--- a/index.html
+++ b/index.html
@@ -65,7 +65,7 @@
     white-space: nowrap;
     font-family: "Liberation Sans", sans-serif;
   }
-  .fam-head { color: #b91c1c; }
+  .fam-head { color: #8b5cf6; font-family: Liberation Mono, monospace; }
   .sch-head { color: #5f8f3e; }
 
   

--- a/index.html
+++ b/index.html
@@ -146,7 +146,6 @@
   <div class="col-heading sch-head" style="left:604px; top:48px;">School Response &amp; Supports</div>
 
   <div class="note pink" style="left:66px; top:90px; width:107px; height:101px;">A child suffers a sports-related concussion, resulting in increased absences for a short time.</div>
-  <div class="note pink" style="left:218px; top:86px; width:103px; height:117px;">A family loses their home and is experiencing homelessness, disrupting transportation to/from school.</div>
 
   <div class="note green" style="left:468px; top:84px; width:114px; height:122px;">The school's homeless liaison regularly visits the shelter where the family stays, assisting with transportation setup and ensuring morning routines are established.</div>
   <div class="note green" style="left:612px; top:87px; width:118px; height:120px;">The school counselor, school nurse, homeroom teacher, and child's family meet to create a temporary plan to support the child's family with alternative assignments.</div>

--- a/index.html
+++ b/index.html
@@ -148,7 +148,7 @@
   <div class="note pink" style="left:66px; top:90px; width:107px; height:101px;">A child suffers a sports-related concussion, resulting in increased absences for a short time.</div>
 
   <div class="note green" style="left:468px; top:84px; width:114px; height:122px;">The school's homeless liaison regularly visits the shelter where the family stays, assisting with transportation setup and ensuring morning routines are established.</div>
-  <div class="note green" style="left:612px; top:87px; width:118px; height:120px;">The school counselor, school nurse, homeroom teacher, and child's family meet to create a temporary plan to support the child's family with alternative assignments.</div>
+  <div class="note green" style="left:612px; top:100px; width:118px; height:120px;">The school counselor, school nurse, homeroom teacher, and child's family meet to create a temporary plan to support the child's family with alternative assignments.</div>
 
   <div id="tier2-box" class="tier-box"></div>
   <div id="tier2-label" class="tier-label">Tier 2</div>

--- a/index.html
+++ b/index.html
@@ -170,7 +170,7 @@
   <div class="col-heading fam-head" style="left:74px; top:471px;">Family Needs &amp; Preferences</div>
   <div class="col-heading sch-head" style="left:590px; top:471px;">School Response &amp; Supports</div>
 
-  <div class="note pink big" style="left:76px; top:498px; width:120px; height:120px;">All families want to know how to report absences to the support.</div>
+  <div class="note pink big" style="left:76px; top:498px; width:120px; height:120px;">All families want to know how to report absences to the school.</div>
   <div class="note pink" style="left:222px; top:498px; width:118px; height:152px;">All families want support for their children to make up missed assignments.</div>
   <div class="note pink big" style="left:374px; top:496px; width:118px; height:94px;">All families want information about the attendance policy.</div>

※

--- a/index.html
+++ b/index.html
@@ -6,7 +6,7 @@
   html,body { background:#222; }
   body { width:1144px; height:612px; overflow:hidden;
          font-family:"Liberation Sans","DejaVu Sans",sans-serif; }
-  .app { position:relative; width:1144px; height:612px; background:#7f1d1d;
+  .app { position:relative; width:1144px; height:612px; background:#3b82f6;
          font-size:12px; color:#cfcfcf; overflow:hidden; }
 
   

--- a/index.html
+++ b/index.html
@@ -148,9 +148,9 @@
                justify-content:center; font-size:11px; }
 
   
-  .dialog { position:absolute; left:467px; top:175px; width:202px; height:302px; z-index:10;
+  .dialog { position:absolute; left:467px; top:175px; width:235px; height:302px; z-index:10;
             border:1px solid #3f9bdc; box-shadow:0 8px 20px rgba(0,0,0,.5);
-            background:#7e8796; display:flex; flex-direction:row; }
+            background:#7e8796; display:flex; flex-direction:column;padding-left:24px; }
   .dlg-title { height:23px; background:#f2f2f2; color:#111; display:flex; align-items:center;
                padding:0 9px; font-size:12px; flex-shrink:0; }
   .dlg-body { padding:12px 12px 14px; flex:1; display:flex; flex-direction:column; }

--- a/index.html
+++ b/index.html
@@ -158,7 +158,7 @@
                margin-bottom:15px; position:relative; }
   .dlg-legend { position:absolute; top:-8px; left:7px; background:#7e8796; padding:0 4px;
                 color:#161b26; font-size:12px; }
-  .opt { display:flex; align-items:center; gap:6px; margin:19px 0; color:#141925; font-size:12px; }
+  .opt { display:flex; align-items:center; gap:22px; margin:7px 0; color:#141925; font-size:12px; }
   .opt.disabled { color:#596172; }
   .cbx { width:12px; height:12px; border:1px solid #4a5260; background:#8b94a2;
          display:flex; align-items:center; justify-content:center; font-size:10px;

※

**Directions**
From the records above, give again exactly the lines running from the line with "color:#111; display:flex; align-items:center;" to the line with "display:flex; align-items:center; justify-content:center;", inclusive.

**Result for this task**
   .dlg-title { height:23px; background:#f2f2f2; color:#111; display:flex; align-items:center;
                padding:0 9px; font-size:12px; flex-shrink:0; }
   .dlg-body { padding:12px 12px 14px; flex:1; display:flex; flex-direction:column; }

--- a/index.html
+++ b/index.html
@@ -158,7 +158,7 @@
                margin-bottom:15px; position:relative; }
   .dlg-legend { position:absolute; top:-8px; left:7px; background:#7e8796; padding:0 4px;
                 color:#161b26; font-size:12px; }
-  .opt { display:flex; align-items:center; gap:6px; margin:19px 0; color:#141925; font-size:12px; }
+  .opt { display:flex; align-items:center; gap:22px; margin:7px 0; color:#141925; font-size:12px; }
   .opt.disabled { color:#596172; }
   .cbx { width:12px; height:12px; border:1px solid #4a5260; background:#8b94a2;
          display:flex; align-items:center; justify-content:center; font-size:10px;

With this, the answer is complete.